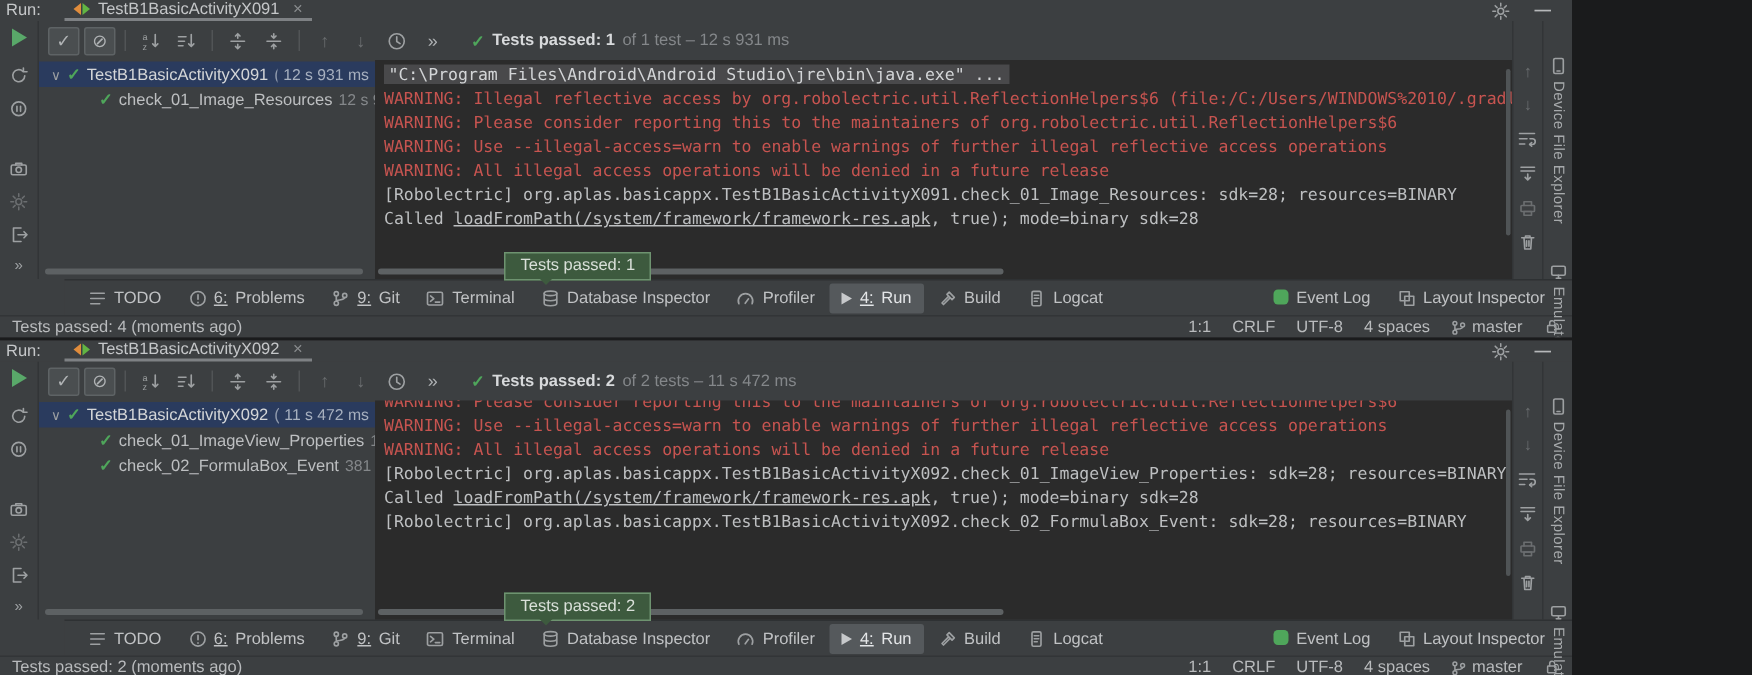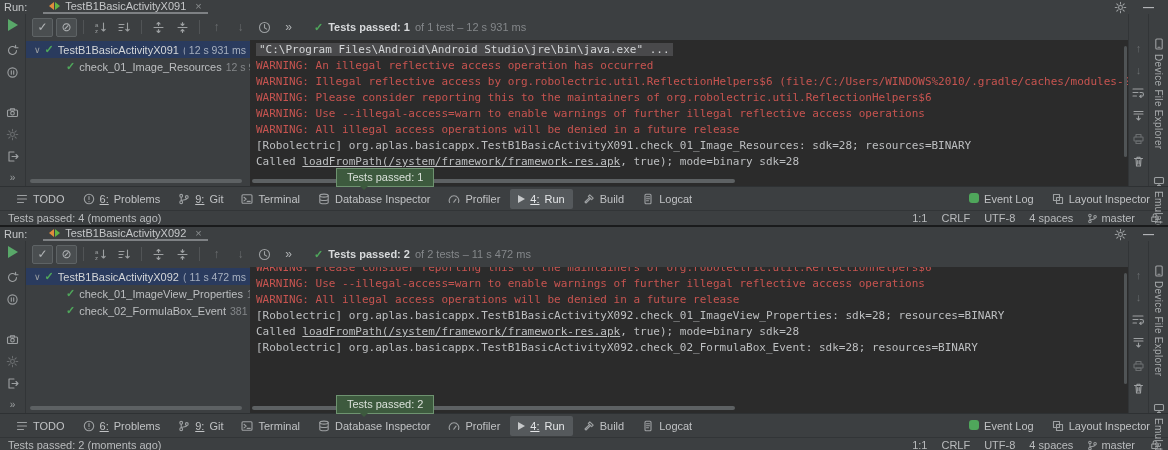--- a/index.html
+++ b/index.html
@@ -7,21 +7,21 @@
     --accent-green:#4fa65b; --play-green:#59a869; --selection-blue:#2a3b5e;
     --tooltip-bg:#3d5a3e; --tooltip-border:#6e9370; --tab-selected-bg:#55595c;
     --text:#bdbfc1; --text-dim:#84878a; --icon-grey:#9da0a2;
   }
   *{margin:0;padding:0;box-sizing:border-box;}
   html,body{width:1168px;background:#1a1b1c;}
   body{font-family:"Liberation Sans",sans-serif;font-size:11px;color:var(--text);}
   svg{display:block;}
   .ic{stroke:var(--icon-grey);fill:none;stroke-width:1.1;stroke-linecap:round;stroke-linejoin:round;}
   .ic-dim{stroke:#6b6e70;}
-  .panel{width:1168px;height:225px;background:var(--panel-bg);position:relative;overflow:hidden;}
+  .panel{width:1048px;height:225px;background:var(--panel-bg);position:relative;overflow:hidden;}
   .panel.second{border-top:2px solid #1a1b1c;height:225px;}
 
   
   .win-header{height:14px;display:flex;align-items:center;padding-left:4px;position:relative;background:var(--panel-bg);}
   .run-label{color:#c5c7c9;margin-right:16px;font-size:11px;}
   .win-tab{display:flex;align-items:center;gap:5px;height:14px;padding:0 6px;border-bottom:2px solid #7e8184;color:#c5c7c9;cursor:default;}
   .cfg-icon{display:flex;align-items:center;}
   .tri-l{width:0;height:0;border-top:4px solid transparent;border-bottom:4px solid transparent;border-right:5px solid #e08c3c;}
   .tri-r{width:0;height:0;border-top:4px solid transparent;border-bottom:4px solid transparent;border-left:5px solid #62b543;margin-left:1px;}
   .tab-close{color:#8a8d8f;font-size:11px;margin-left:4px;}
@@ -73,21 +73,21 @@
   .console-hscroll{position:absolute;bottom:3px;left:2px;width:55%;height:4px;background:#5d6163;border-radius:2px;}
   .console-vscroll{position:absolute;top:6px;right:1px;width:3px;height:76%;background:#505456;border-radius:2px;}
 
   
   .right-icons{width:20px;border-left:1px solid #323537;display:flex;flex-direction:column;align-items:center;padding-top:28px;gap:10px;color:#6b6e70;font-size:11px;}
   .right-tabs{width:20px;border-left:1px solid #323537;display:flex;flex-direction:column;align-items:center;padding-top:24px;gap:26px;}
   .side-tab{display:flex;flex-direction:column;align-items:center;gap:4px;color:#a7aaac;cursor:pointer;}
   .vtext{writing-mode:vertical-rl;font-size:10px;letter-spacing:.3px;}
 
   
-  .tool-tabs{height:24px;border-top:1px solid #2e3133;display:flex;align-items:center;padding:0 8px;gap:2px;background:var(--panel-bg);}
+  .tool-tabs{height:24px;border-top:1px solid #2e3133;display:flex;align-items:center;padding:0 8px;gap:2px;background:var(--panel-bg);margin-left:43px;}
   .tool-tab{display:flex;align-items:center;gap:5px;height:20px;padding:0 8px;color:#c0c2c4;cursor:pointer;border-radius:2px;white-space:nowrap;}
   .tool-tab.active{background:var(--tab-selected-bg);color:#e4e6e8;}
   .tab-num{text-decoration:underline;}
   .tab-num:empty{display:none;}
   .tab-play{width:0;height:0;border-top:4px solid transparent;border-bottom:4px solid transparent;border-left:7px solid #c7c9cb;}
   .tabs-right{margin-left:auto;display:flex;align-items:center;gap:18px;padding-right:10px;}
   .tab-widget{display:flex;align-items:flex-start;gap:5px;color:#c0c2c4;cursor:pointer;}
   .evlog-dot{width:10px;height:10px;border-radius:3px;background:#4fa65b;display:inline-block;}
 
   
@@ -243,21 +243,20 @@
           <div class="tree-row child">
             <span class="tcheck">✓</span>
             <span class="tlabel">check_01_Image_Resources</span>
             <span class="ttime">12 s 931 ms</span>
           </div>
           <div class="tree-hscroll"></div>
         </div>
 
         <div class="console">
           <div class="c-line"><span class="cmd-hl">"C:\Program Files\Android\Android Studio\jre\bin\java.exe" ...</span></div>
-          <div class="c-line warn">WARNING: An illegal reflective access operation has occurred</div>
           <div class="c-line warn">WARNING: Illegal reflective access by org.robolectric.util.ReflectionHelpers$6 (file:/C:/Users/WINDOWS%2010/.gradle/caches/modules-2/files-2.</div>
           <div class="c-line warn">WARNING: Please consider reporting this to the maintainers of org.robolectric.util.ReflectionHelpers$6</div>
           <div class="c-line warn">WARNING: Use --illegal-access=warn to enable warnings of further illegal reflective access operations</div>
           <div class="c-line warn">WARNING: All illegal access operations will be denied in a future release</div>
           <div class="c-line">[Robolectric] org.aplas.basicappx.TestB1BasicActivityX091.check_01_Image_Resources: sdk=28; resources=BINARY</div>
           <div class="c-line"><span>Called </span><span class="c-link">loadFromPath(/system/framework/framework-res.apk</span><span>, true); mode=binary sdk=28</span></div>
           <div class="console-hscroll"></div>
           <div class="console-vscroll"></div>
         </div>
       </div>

***

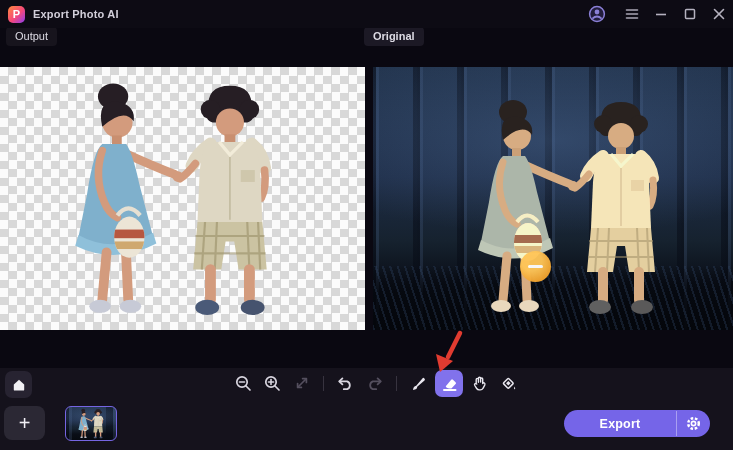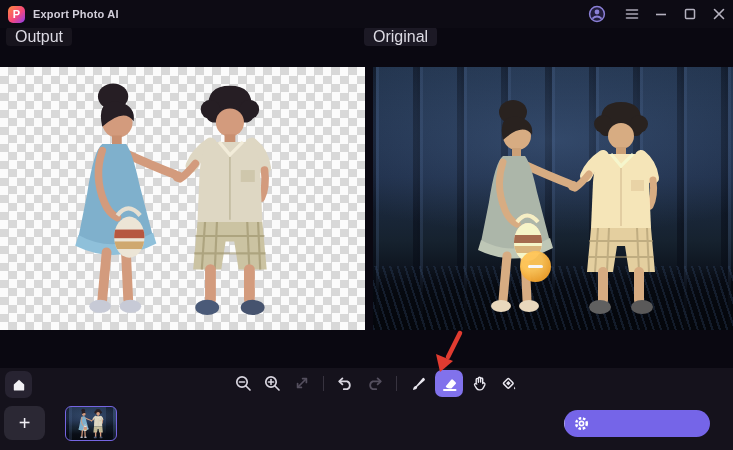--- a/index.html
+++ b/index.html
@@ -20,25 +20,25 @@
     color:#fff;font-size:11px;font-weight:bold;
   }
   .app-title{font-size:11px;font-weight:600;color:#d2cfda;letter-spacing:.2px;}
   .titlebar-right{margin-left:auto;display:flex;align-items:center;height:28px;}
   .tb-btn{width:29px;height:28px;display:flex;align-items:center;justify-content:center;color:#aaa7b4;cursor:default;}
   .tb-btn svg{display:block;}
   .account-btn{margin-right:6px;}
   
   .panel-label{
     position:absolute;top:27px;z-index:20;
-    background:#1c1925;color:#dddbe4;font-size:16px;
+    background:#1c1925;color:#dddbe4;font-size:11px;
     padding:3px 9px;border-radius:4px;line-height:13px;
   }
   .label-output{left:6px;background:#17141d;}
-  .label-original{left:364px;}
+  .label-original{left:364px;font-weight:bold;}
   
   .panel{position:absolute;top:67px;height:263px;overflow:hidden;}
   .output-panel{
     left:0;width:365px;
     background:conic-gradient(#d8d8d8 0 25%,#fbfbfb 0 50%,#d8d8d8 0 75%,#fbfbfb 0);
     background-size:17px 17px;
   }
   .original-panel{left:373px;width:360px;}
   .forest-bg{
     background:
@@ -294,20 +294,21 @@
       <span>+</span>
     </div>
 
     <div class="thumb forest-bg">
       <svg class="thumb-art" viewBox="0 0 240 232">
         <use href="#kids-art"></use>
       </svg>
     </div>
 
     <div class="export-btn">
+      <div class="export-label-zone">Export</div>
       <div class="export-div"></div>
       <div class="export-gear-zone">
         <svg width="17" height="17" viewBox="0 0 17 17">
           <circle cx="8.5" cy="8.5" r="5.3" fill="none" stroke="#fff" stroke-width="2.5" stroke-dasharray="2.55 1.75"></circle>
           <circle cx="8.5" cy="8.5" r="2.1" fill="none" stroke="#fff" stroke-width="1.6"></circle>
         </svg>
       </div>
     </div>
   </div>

***

### WHAT IS NEEDED
The answer must consist of every line above that holds the string "transparent", copied exactly.

### RESPONSE AREA
   .tri-l{width:0;height:0;border-top:4px solid transparent;border-bottom:4px solid transparent;border-right:5px solid #e08c3c;}
   .tri-r{width:0;height:0;border-top:4px solid transparent;border-bottom:4px solid transparent;border-left:5px solid #62b543;margin-left:1px;}
   .tab-play{width:0;height:0;border-top:4px solid transparent;border-bottom:4px solid transparent;border-left:7px solid #c7c9cb;}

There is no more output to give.